A first embodiment of the image forming apparatus in accordance with the present invention, implemented as a color printer by way of example, will be described hereinafter with reference to FIG. 2. As shown, the color printer includes four image stations 1Y (yellow), 1C (cyan), 1M (magenta) and 1Bk (black) respectively assigned to colors represented by Y through Bk. Members included in the image stations 1Y through 1Bk are also distinguished from each other by suffixes Y through Bk. The color printer additionally includes an optical writing unit 8, an intermediate image transferring unit 10, a bias roller 5 for secondary image transfer, a registration roller pair 4, a sheet cassette 2, and a fixing unit 6.

The optical writing unit 8 includes lasers or light sources, a polygonal mirror, an fθ lens and mirrors. The writing unit 8 scans the surface of each photoconductive drum or image carrier, which will be described later, with a laser beam in accordance with image data.

The image stations 1Y through 1Bk are identical in configuration except for color. FIG. 3 shows the configuration of one of the image station 1Y through 1Bk specifically. As shown, the image station includes a photoconductive drum or image carrier 20, a charger 30, a developing unit 50, a drum cleaner or drum cleaning device 40, and a quenching lamp or discharger not shown.

The charger 30 uniformly charges the surface of the drum 20 with a charge roller 31, applied with a bias voltage, contacting the drum 20. The optical writing unit 8, FIG. 1, scans the charged surface of the drum 20 with a laser beam L in accordance with image data, thereby forming a latent image. The developing unit 50 develops the latent image with toner to thereby produce a corresponding toner image. A cleaning roller 32 is held in contact with the charge roller 31.

The drum cleaner 40 includes a case or frame 43 formed with an opening, a cleaning blade 41 for cleaning the drum 20, and a screw 42 for conveying toner removed from the drum 20 by the cleaning blade 41 to a waste toner bottle not shown.

The developing unit 50 includes a casing or frame 55 and a developing roller 51 partly exposed to the outside via an opening, which is formed in the case 55. A first and a second screw 53 and 54 and a doctor 52 are also disposed in the casing 55. A single support plate 58 supports the bottoms of the cases 55 of four developing devices 50, which are included in the image stations 1Y through 1Bk, while being formed with openings for allowing laser beams from the optical writing unit 8 to pass therethrough.

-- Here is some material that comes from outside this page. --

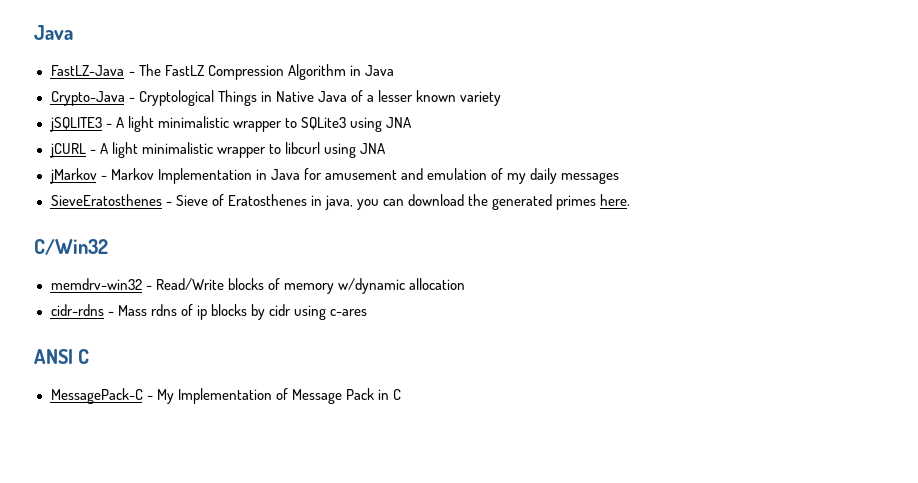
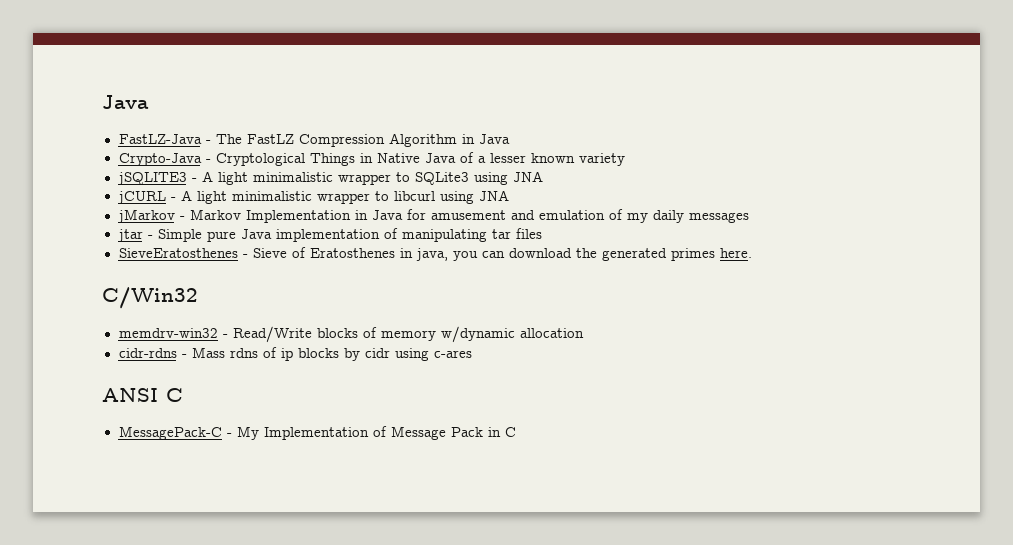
(620, 178) none -> [117,228,542,242] // jtar - Simple pure Java implementation of manipulating tar files

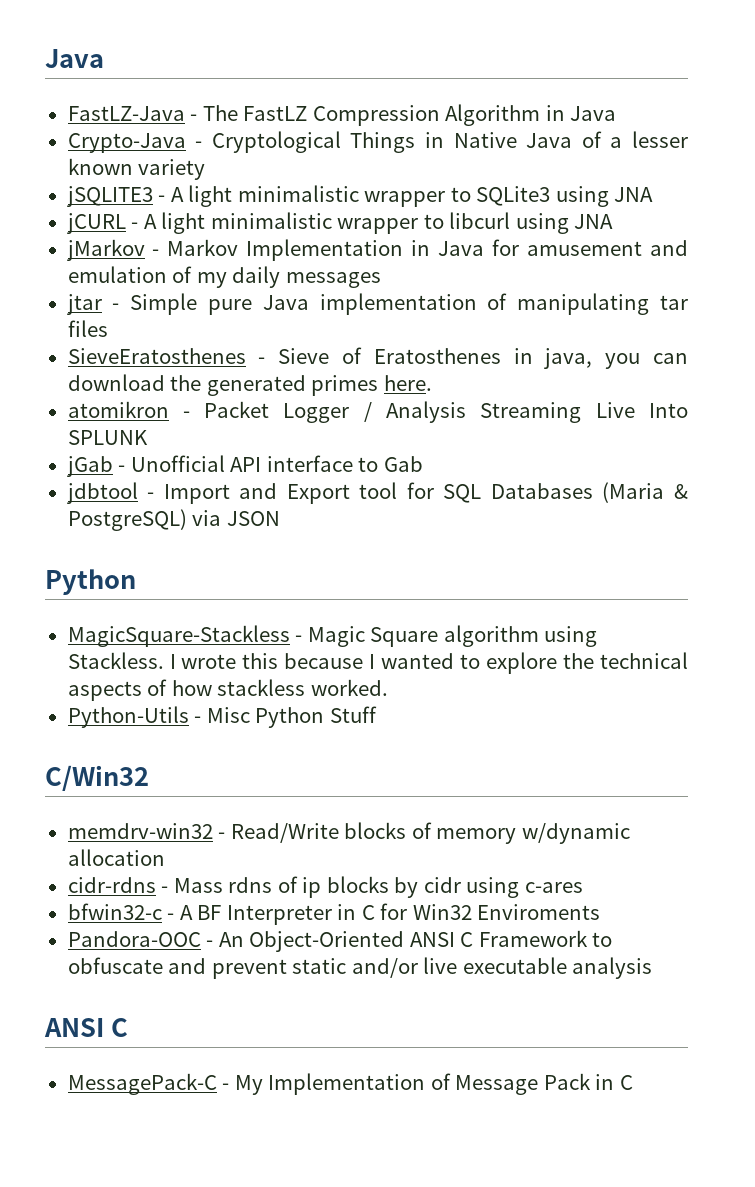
(752, 253) none -> [67,401,688,423] [67,430,148,445] [66,455,423,477] [66,482,688,504] [67,509,280,531] [45,569,136,595] [67,625,598,647] [67,652,688,674] [67,679,388,701] [67,706,377,728] // atomikron - Packet Logger / Analysis Streaming Live Into SPLUNK // jGab - Unofficial API interface to Gab // jdbtool - Import and Export tool for SQL Databases (Maria & PostgreSQL) via JSON // Python // MagicSquare-Stackless - Magic Square algorithm using Stackless. I wrote this because I wanted to explore the technical aspects of how stackless worked. // Python-Utils - Misc Python Stuff
(472, 354) none -> [67,903,601,925] [67,930,613,952] [67,957,653,979] // bfwin32-c - A BF Interpreter in C for Win32 Enviroments // Pandora-OOC - An Object-Oriented ANSI C Framework to obfuscate and prevent static and/or live executable analysis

The case 55 stores a two-ingredient developer made up of magnetic carrier grains and toner grains chargeable to negative polarity. The developer is conveyed by the first and second screws 53 and 54 while being agitated thereby by friction and then deposited on the surface of the developing roller 51. The developing roller 51 in rotation conveys the developer to a developing zone where the developing roller 51 and drum 20 face each other via a preselected gap. At this instant, the doctor 52 causes the developer to form a thin layer on the developing roller 51. In the developing zone, the toner included in the developer is transferred from the developing roller 51 to a latent image formed on the drum 20, thereby producing a toner image. The developer thus released toner is returned to the case 55 by the developing roller 51.

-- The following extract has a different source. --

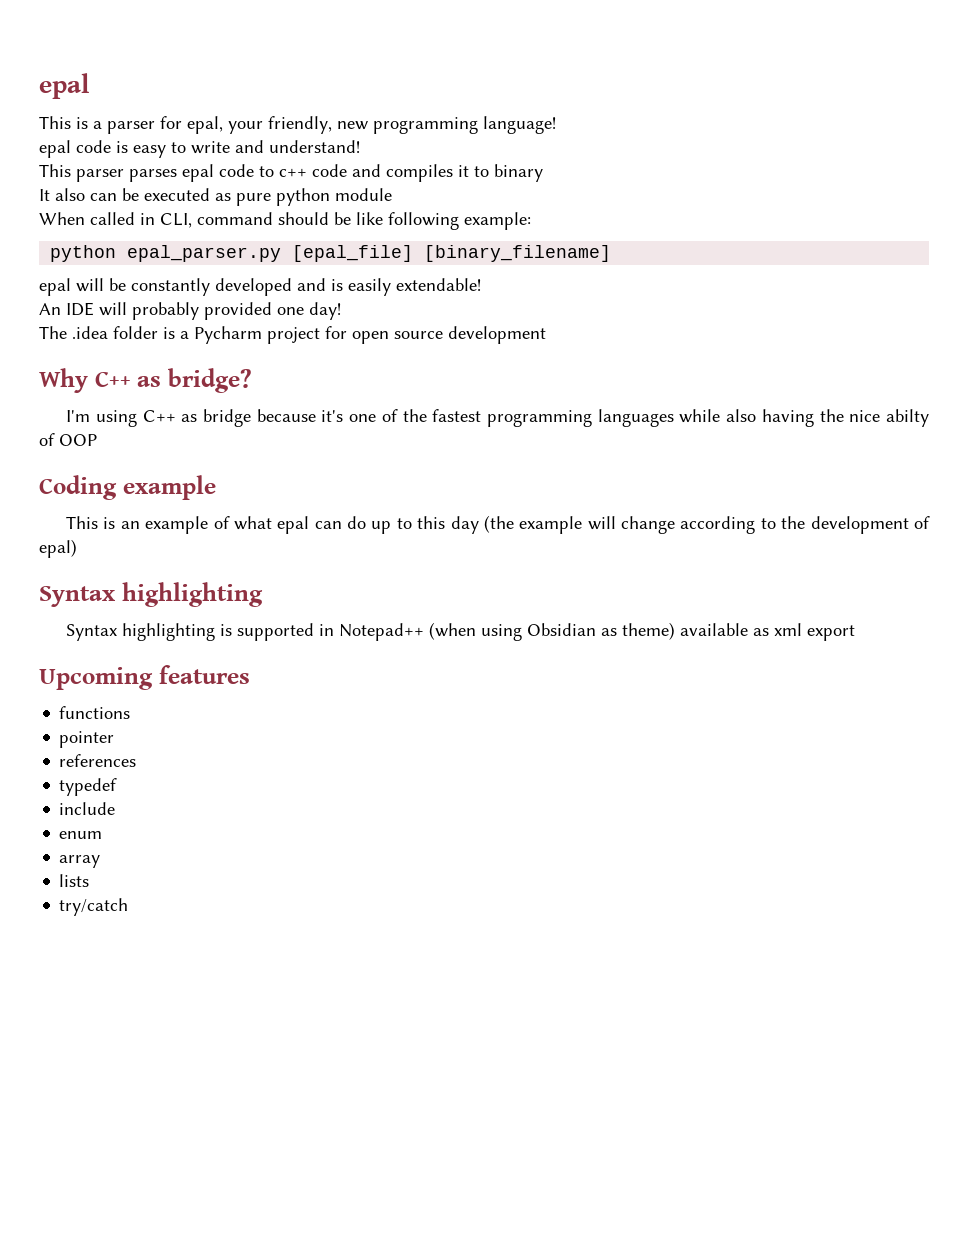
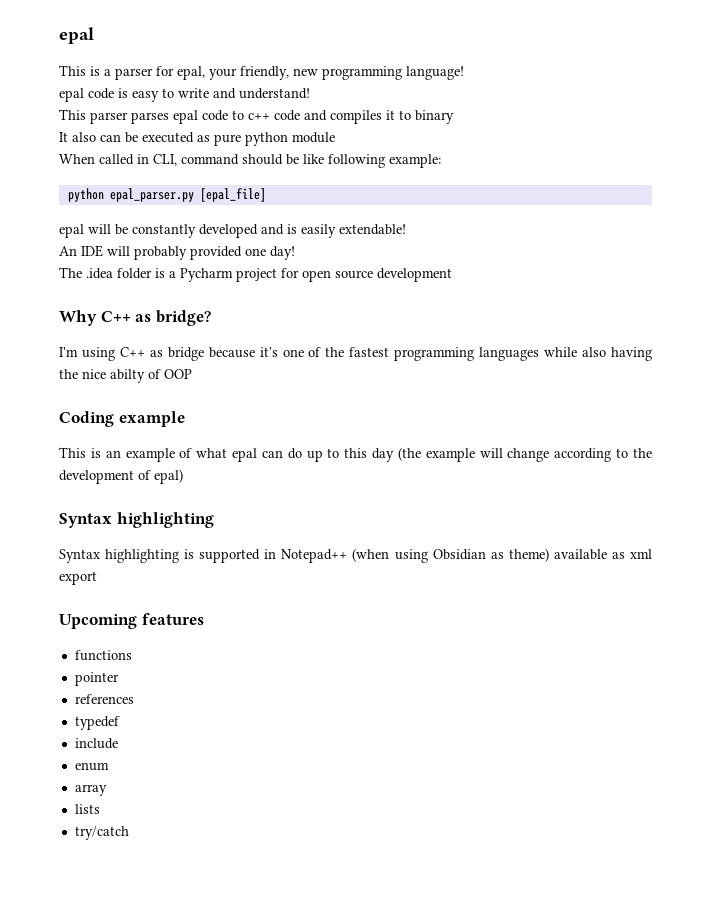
[424,245,612,262] [binary_filename] -> (266, 195) none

A partition 59 is positioned between the first and second screws 53 and 54 so as to divided the inside of the case 55 into a first chamber accommodating the developing roller 51 and first screw 53 and a second chamber accommodating the second screw 54. The first screw 53 is driven by drive means, not shown, to feed the developer present in the first chamber to the developing roller 51 while conveying it from the front toward the rear, as seen in a direction perpendicular to the sheet surface of FIG. 3.

The developer, conveyed by the first screw 53 to the end portion of the first chamber, is introduced into the second chamber via an opening formed in the partition 59. In the second chamber, the second screw 54, driven by drive means not shown, conveys the developer in the opposite direction to the first screw 53, i.e., from the rear toward the front in the above direction. Subsequently, the developer is returned from the second chamber to the first chamber via another opening formed in the partition 59.

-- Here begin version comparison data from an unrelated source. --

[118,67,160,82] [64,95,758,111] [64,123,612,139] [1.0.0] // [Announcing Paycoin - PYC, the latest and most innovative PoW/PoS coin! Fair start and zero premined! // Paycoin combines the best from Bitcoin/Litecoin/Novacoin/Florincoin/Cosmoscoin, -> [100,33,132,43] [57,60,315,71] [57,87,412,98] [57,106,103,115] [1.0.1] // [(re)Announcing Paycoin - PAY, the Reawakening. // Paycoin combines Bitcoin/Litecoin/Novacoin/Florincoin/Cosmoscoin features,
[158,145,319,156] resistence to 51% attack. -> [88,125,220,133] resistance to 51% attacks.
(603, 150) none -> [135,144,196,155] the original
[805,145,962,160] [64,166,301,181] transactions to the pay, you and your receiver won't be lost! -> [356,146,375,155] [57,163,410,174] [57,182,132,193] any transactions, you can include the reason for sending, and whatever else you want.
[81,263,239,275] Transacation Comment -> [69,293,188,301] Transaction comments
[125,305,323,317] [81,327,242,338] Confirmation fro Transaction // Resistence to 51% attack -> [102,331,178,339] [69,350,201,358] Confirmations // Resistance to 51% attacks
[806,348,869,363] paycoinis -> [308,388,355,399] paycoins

The toner image formed on the drum 20 is transferred to an intermediate image transfer belt, which will be described later. After such intermediate image transfer, the drum cleaner 40 removes toner left on the drum 20. Further, the quenching lamp mentioned earlier discharges the surface of the drum 20 thus cleaned to thereby prepare the drum 20 for the next image forming cycle.

Referring again to FIG. 2, the intermediate image transferring unit 10 includes an intermediate image transfer belt (simply belt hereinafter) 11, a belt cleaner or belt cleaning device 16 and four bias rollers 12Y through 12Bk as well as a drive roller 13 and driven rollers 14 and 15 over which the belt 11 is passed under preselected tension. The belt 11, belt cleaner 16 and other various members are supported by a single case or frame 17. The drive roller 13, driven by a driveline not shown, causes the belt 11 to move counterclockwise as viewed in FIG. 2.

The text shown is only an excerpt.